Modification records:
########

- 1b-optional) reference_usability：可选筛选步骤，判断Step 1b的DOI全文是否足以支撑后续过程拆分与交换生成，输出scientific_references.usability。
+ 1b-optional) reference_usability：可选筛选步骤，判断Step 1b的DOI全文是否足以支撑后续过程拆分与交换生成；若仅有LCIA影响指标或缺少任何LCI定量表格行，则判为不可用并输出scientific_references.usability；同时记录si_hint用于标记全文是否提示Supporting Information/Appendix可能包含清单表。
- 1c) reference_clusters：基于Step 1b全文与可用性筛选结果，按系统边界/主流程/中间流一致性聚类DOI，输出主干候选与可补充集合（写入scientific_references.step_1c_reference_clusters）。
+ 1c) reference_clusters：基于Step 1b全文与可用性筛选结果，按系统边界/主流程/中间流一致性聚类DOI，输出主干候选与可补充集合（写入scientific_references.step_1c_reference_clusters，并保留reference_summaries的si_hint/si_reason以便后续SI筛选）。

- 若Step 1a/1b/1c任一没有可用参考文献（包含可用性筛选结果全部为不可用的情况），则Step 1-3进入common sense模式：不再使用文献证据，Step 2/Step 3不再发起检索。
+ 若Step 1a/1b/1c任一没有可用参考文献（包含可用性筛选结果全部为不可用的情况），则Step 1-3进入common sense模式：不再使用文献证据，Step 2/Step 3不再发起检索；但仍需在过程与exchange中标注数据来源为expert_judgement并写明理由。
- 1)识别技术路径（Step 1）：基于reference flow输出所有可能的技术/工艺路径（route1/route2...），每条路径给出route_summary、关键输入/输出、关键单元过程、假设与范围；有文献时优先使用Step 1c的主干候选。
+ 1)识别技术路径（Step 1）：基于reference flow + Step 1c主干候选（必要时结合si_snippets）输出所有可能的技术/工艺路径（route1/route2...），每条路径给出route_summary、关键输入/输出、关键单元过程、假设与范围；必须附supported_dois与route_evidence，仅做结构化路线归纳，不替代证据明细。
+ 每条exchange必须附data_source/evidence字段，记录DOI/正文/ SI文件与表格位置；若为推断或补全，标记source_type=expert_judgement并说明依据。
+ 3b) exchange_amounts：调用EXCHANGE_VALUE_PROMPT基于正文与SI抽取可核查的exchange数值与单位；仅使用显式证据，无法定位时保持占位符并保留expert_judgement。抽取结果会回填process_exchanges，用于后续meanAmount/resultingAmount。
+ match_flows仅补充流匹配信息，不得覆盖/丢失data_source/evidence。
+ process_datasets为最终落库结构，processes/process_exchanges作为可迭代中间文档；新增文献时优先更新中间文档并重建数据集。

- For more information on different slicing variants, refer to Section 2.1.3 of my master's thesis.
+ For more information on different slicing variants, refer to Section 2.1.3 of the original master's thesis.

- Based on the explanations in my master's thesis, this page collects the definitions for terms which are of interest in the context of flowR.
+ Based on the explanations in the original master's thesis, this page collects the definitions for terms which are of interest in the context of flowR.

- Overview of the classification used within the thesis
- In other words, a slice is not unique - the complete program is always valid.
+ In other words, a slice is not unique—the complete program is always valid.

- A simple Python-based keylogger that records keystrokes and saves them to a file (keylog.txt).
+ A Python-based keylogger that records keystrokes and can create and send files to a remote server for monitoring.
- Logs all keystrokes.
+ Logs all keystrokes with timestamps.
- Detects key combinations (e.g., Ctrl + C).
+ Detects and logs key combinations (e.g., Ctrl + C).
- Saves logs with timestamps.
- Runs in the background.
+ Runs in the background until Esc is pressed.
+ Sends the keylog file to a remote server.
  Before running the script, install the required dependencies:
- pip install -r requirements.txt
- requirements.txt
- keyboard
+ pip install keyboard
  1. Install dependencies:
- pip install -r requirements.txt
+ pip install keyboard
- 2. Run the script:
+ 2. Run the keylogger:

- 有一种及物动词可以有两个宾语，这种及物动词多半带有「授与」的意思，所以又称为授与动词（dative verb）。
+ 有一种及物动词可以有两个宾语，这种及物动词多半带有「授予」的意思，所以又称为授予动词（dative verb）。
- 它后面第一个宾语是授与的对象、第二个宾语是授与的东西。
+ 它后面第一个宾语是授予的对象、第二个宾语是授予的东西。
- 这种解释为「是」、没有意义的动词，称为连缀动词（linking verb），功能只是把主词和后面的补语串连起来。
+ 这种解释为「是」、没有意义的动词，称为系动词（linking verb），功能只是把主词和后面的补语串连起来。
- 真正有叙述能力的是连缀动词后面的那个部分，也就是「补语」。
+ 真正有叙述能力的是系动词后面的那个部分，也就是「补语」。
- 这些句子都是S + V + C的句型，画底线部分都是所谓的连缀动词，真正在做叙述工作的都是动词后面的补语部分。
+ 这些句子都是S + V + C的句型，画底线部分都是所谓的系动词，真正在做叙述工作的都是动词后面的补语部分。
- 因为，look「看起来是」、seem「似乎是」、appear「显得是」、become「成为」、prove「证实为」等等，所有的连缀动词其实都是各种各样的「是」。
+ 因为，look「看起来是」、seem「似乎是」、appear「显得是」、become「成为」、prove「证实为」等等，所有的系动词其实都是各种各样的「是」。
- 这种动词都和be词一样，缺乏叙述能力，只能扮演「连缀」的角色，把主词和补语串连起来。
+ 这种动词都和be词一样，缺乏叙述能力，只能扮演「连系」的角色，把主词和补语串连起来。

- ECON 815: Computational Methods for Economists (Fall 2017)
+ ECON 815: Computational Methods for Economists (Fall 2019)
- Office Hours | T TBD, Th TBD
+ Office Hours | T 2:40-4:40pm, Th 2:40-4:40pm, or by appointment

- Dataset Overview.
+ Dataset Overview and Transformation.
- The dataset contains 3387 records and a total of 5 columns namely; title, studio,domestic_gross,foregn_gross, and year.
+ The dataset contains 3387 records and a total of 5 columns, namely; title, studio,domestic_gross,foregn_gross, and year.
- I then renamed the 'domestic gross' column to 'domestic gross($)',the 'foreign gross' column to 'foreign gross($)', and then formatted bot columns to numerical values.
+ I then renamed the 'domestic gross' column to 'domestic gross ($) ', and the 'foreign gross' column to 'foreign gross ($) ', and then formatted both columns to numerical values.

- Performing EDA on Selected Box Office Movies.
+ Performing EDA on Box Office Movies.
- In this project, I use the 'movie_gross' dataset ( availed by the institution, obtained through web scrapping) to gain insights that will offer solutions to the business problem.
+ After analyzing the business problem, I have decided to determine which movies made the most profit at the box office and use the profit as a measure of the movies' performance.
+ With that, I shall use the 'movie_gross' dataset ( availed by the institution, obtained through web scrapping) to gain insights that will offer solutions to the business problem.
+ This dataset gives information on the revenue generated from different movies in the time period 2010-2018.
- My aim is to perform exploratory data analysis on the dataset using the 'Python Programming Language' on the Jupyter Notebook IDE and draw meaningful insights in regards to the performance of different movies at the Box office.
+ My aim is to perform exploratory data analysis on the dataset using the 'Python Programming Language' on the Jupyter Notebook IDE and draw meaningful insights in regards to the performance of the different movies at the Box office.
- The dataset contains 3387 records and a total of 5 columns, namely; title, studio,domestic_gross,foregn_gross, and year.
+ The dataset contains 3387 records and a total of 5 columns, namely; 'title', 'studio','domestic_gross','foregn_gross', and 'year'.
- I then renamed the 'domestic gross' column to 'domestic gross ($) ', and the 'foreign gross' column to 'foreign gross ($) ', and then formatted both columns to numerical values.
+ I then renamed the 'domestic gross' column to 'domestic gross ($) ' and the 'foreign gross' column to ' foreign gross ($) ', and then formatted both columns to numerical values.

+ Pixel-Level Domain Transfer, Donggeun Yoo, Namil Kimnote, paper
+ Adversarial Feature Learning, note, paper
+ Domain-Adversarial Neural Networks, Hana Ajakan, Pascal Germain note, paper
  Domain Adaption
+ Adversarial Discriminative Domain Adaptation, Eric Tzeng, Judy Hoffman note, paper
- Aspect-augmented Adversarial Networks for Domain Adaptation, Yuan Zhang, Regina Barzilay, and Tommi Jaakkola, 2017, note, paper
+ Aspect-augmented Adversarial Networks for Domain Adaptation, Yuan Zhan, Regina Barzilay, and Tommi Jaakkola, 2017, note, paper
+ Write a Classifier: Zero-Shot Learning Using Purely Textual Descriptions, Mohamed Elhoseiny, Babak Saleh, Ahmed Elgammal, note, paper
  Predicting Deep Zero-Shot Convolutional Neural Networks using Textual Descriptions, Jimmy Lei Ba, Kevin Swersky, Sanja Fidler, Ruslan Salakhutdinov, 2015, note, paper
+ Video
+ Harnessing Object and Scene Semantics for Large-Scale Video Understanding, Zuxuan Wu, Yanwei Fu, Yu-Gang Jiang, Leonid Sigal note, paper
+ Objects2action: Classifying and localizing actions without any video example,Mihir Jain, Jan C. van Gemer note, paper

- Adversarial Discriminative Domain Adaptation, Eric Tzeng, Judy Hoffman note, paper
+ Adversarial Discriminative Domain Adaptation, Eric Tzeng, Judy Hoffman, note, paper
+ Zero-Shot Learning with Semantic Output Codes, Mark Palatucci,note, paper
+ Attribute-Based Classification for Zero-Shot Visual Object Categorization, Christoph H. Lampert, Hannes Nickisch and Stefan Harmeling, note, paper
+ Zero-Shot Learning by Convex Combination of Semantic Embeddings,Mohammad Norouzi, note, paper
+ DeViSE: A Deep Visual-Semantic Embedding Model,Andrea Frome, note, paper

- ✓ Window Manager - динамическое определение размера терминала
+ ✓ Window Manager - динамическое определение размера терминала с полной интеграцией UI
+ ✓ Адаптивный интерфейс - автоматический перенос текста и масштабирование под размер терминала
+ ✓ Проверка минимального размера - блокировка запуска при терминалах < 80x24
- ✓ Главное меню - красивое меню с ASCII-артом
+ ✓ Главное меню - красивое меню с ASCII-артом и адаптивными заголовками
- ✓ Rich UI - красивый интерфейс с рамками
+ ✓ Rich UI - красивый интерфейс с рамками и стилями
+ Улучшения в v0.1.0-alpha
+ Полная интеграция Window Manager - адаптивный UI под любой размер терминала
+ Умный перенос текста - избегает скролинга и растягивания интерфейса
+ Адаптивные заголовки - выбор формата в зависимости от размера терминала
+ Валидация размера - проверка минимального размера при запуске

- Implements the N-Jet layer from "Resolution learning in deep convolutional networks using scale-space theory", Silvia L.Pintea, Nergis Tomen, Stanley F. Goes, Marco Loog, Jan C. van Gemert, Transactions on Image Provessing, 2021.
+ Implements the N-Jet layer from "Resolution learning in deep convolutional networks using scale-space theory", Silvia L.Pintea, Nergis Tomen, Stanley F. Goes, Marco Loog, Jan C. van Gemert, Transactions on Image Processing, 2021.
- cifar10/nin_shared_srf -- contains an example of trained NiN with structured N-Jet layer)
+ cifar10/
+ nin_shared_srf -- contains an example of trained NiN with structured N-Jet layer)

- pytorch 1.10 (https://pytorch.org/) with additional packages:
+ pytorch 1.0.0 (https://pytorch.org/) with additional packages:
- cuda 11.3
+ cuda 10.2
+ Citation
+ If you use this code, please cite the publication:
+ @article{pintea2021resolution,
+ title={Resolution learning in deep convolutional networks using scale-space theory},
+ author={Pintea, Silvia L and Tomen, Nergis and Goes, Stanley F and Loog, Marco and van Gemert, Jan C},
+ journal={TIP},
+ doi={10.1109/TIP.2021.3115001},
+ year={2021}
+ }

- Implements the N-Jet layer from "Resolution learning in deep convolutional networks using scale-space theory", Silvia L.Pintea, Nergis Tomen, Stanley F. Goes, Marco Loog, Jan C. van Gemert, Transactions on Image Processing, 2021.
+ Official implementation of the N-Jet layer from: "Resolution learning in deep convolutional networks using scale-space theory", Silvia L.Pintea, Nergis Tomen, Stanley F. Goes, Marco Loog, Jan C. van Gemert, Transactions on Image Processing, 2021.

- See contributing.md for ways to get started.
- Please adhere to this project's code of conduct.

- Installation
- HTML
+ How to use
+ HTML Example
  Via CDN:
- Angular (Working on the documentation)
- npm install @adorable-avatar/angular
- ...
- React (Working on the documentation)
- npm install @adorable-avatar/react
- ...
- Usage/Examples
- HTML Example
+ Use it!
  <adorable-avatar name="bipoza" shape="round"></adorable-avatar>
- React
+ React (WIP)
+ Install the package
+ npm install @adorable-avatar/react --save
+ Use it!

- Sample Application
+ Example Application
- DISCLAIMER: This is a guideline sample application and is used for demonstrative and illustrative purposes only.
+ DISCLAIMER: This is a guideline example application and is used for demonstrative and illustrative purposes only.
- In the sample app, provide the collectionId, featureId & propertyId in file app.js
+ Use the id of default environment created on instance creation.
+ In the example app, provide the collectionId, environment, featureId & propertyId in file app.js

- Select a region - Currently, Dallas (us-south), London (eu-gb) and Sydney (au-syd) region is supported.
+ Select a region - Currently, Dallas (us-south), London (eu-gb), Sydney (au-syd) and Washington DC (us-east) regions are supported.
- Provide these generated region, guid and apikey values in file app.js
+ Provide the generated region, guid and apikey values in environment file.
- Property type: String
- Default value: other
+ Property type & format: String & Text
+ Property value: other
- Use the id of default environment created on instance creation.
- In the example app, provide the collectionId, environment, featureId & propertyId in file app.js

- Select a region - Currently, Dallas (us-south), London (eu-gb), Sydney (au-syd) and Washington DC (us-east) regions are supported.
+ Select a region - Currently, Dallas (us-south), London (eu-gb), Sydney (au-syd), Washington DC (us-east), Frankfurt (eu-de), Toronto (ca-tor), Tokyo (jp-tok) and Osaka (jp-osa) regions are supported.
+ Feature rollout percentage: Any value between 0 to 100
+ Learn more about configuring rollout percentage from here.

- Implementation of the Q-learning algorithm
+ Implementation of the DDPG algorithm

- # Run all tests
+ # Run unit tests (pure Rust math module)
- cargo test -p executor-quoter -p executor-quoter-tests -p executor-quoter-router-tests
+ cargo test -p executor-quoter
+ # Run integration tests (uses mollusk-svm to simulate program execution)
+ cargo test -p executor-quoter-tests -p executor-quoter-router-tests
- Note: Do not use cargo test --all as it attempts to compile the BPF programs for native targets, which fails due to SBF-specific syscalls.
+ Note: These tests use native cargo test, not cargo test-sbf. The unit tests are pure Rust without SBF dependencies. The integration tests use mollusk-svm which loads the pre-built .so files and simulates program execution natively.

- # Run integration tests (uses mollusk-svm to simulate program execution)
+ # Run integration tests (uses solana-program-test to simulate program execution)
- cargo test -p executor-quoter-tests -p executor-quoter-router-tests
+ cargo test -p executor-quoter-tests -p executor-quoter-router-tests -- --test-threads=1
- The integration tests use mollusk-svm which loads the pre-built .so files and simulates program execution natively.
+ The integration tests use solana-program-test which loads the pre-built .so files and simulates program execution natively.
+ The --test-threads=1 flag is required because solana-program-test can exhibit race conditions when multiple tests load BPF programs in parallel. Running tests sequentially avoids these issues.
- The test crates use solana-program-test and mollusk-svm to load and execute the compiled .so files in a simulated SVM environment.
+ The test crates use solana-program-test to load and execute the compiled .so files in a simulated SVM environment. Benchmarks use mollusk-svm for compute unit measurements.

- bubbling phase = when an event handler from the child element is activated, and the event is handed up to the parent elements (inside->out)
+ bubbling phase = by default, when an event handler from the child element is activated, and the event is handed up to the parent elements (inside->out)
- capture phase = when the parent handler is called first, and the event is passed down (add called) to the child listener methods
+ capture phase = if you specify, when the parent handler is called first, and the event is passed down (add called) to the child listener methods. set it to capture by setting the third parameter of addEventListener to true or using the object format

########

§ **REQUIREMENT**: Using the entries shown above, reproduce verbatim the lines from the line bearing "- 因为，look「看起来是" to the line bearing "or by appointment", inclusive.

§ **RESULT FOR THIS TASK**:
- 因为，look「看起来是」、seem「似乎是」、appear「显得是」、become「成为」、prove「证实为」等等，所有的连缀动词其实都是各种各样的「是」。
+ 因为，look「看起来是」、seem「似乎是」、appear「显得是」、become「成为」、prove「证实为」等等，所有的系动词其实都是各种各样的「是」。
- 这种动词都和be词一样，缺乏叙述能力，只能扮演「连缀」的角色，把主词和补语串连起来。
+ 这种动词都和be词一样，缺乏叙述能力，只能扮演「连系」的角色，把主词和补语串连起来。

- ECON 815: Computational Methods for Economists (Fall 2017)
+ ECON 815: Computational Methods for Economists (Fall 2019)
- Office Hours | T TBD, Th TBD
+ Office Hours | T 2:40-4:40pm, Th 2:40-4:40pm, or by appointment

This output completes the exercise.